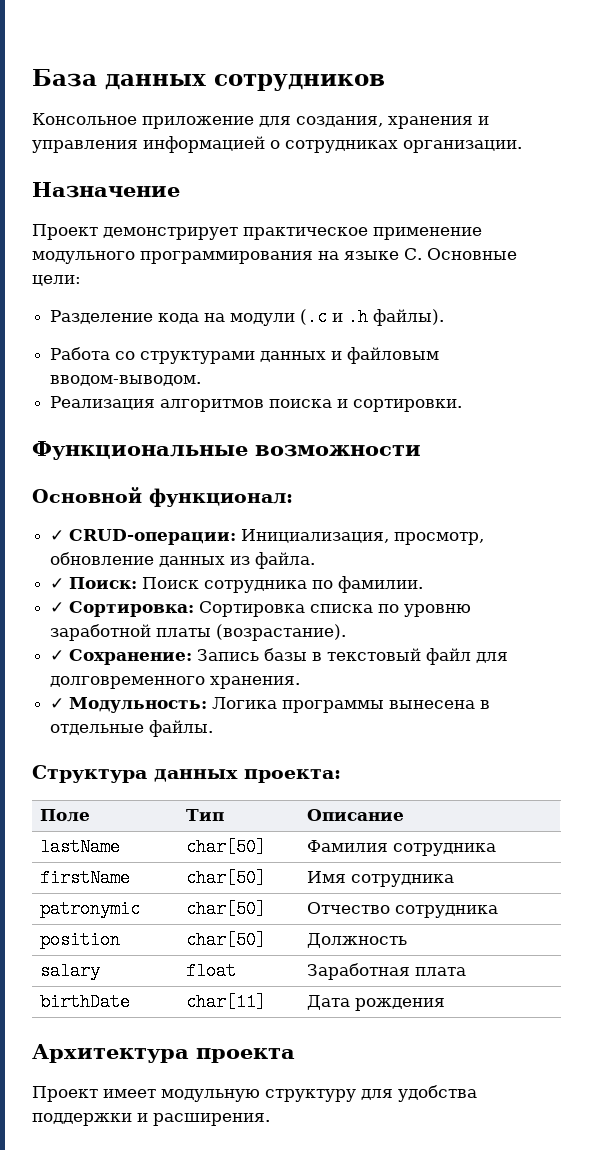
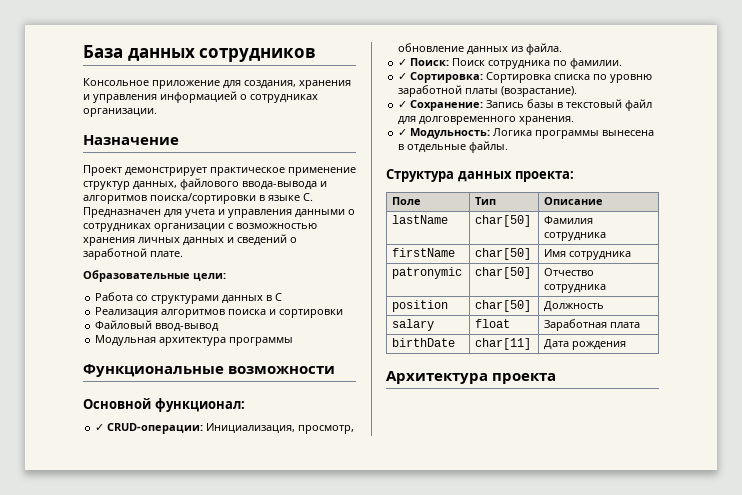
- Проект демонстрирует практическое применение модульного программирования на языке C. Основные цели:
- Разделение кода на модули (.c и .h файлы).
+ Проект демонстрирует практическое применение структур данных, файлового ввода-вывода и алгоритмов поиска/сортировки в языке C. Предназначен для учета и управления данными о сотрудниках организации с возможностью хранения личных данных и сведений о заработной плате.
+ Образовательные цели:
- Работа со структурами данных и файловым вводом-выводом.
+ Работа со структурами данных в C
- Реализация алгоритмов поиска и сортировки.
+ Реализация алгоритмов поиска и сортировки
+ Файловый ввод-вывод
+ Модульная архитектура программы
- Проект имеет модульную структуру для удобства поддержки и расширения.

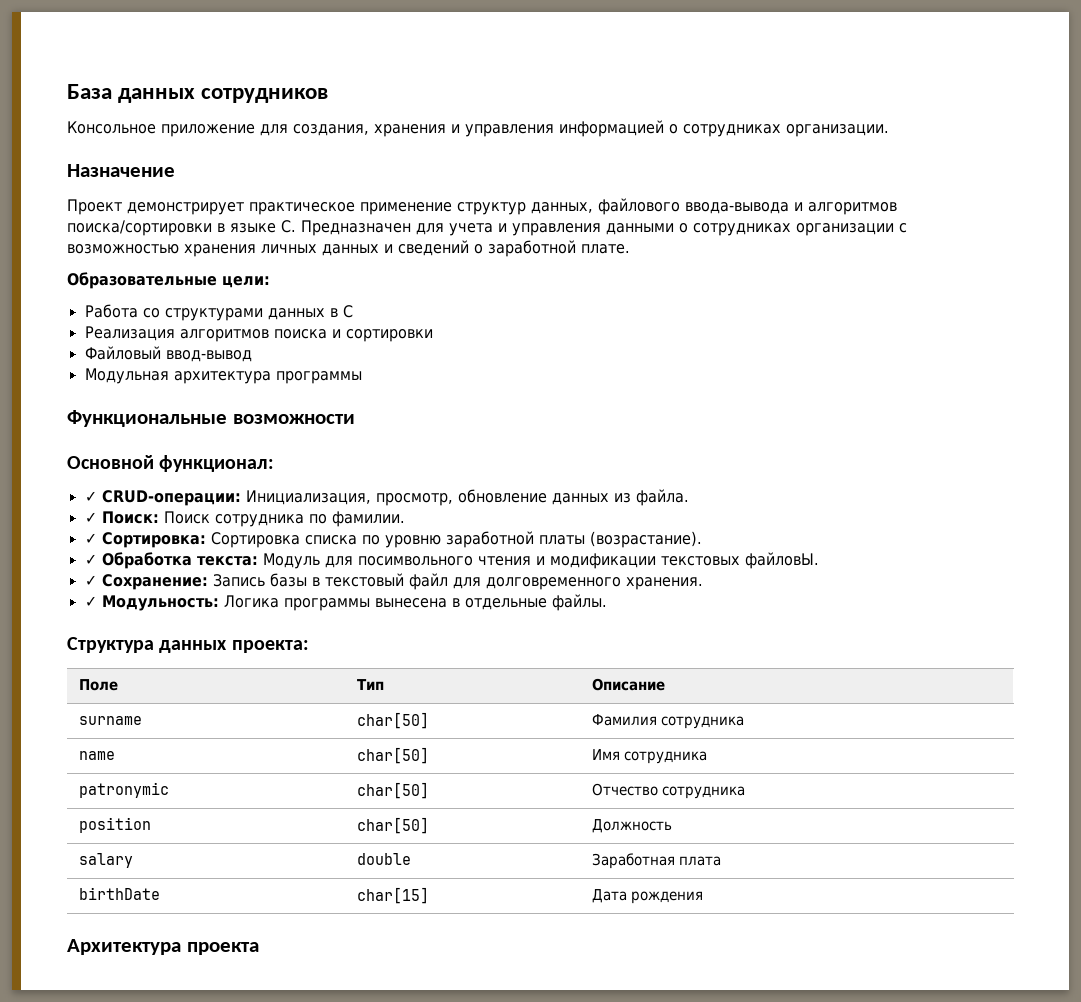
+ ✓ Обработка текста: Модуль для посимвольного чтения и модификации текстовых файловЫ.
- lastName | char[50] | Фамилия сотрудника
+ surname | char[50] | Фамилия сотрудника
- firstName | char[50] | Имя сотрудника
+ name | char[50] | Имя сотрудника
- salary | float | Заработная плата
+ salary | double | Заработная плата
- birthDate | char[11] | Дата рождения
+ birthDate | char[15] | Дата рождения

### ASSIGNED TASK
Print all of the data exactly, and do not carry over any pictures.

### YOUR SOLUTION
- Проект демонстрирует практическое применение модульного программирования на языке C. Основные цели:
- Разделение кода на модули (.c и .h файлы).
+ Проект демонстрирует практическое применение структур данных, файлового ввода-вывода и алгоритмов поиска/сортировки в языке C. Предназначен для учета и управления данными о сотрудниках организации с возможностью хранения личных данных и сведений о заработной плате.
+ Образовательные цели:
- Работа со структурами данных и файловым вводом-выводом.
+ Работа со структурами данных в C
- Реализация алгоритмов поиска и сортировки.
+ Реализация алгоритмов поиска и сортировки
+ Файловый ввод-вывод
+ Модульная архитектура программы
- Проект имеет модульную структуру для удобства поддержки и расширения.

+ ✓ Обработка текста: Модуль для посимвольного чтения и модификации текстовых файловЫ.
- lastName | char[50] | Фамилия сотрудника
+ surname | char[50] | Фамилия сотрудника
- firstName | char[50] | Имя сотрудника
+ name | char[50] | Имя сотрудника
- salary | float | Заработная плата
+ salary | double | Заработная плата
- birthDate | char[11] | Дата рождения
+ birthDate | char[15] | Дата рождения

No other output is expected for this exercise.